Background and importance There are studies (subgroup analyses) suggesting a lack of benefit for daratumumab drug combinations in patients with untreated multiple myeloma (MM) and hepatic impairment (HI).

Aim and objectives To conduct a systematic search and methodological interpretation of subset analysis about the use of daratumumab based treatments in patients with untreated MM and HI.

Material and methods A bibliographic review in Pubmed was performed up to 11 October 2020. A review strategy was used in the ‘Clinical Queries/Narrow’ tool: (Therapy/Narrow[filter]) AND (daratumumab AND myeloma). Randomised clinical trials (RCTs) with subset analyses according to baseline hepatic function for overall survival (OS) or progression free survival (PFS) in untreated MM were selected. The rest of the search results were excluded. Two methodologies were applied. One considered statistical interaction among subsets (p<0.1), prespecification, biological support and consistency of subset analyses of similar RCTs.1 The second methodology was a two part validated tool: preliminary questions to discard subgroup analyses without minimal relevance, and a checklist.2 The checklist assigned a recommendation for applicability of subset analysis in clinical practice.

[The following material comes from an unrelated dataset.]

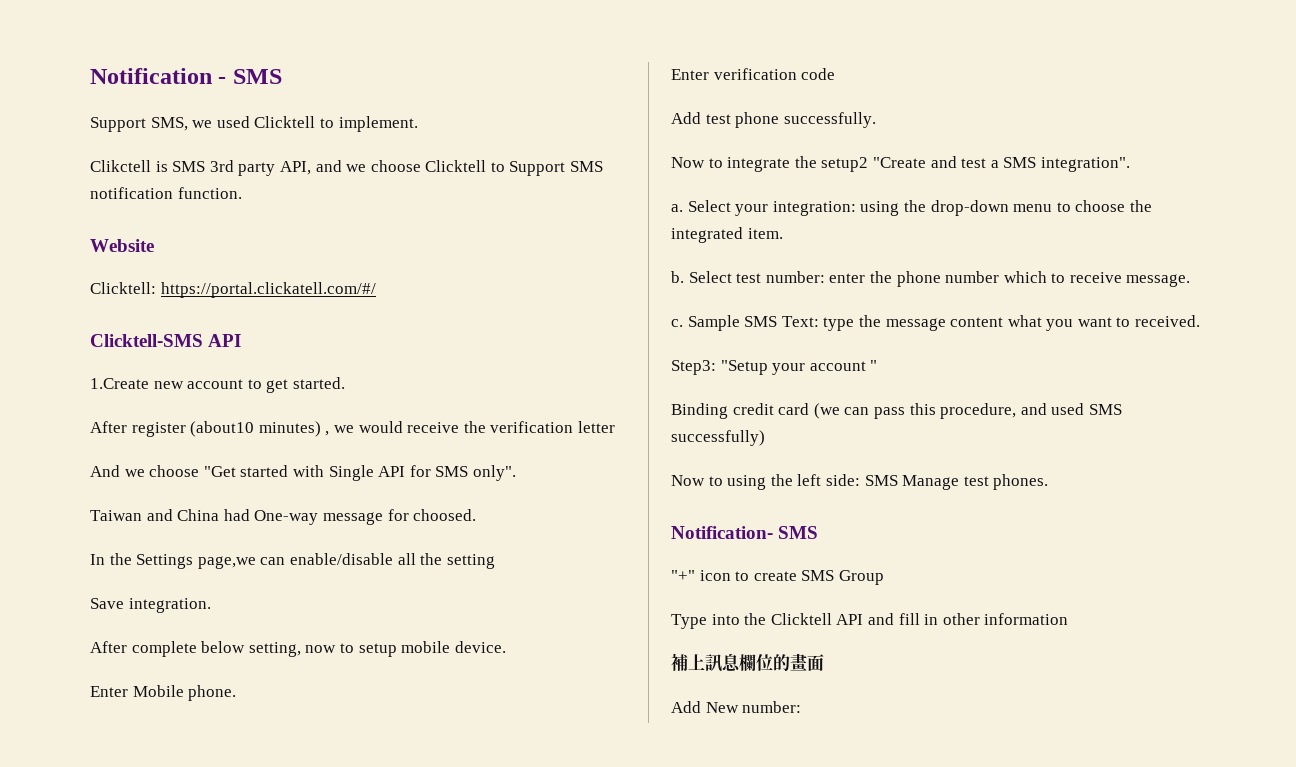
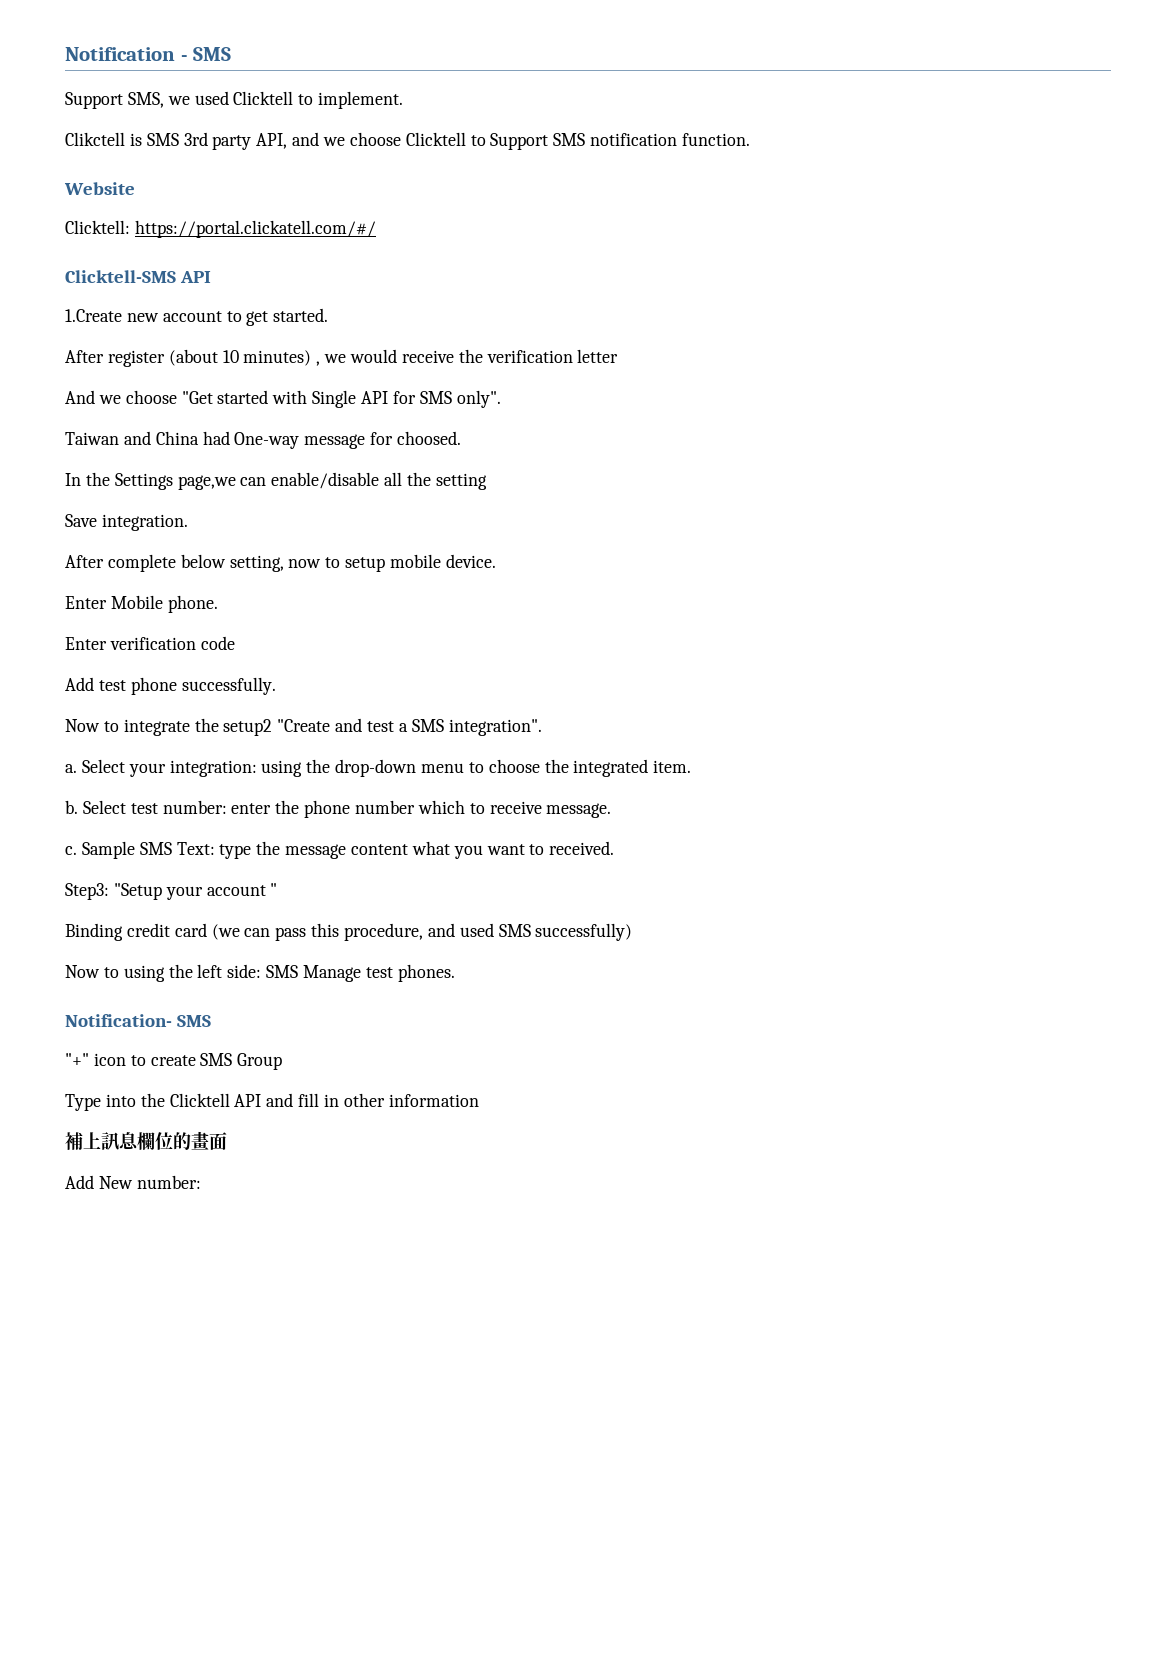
[190,421,255,437] (about10 -> [168,349,239,366] (about 10

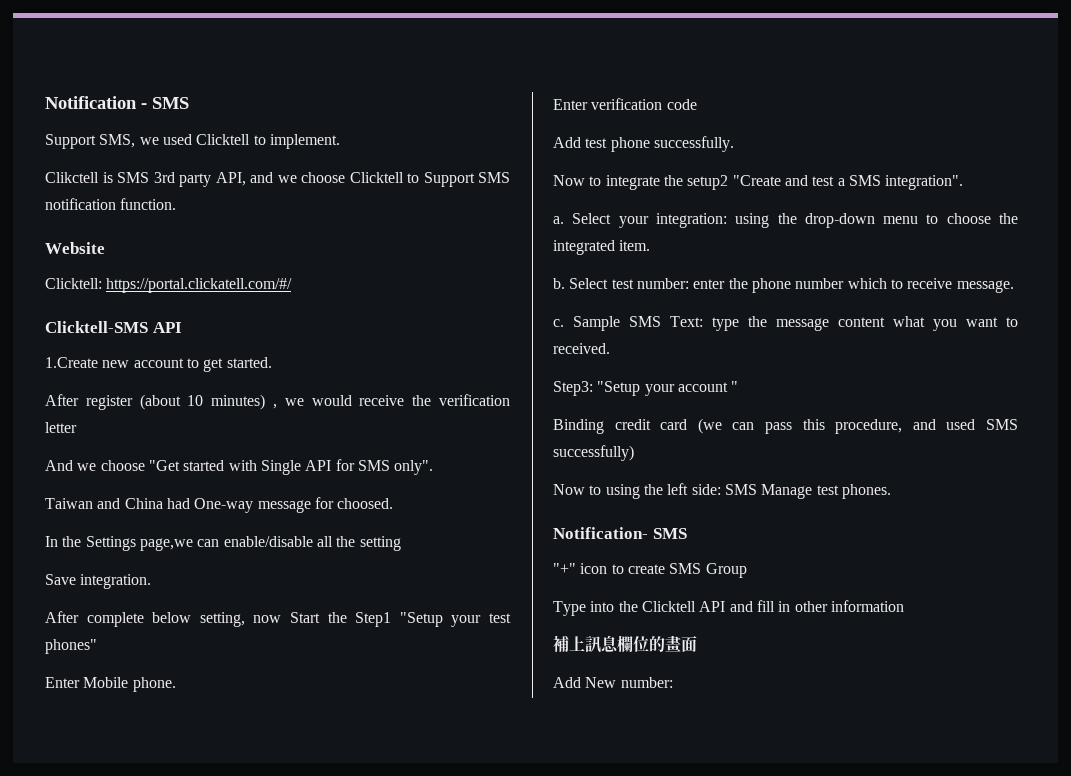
[325,554,496,572] to setup mobile device. -> [290,612,512,627] [45,639,97,654] Start the Step1 "Setup your test phones"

Results A total of 25 results were found in the search and the following were excluded: 10 were not RCTs, 9 studies had a different clinical context, 2 evaluated different drugs and 1 had no subset analysis. Therefore, three RCTs were included. According to the first methodology, statistical interaction among subsets was observed for PFS in one RCT. Subgroup analysis was prespecified in each endpoint of all RCTs. Biological support could be reasoned for outcomes of subgroup analyses in all RCTs. However, no consistency of these subset analyses was found. The second methodology (validated tool) discarded applicability of subgroup analysis in two RCTs. In the remaining RCT, checklist recommended a ‘null’ application of subgroup analysis for PFS because of inconsistency of results.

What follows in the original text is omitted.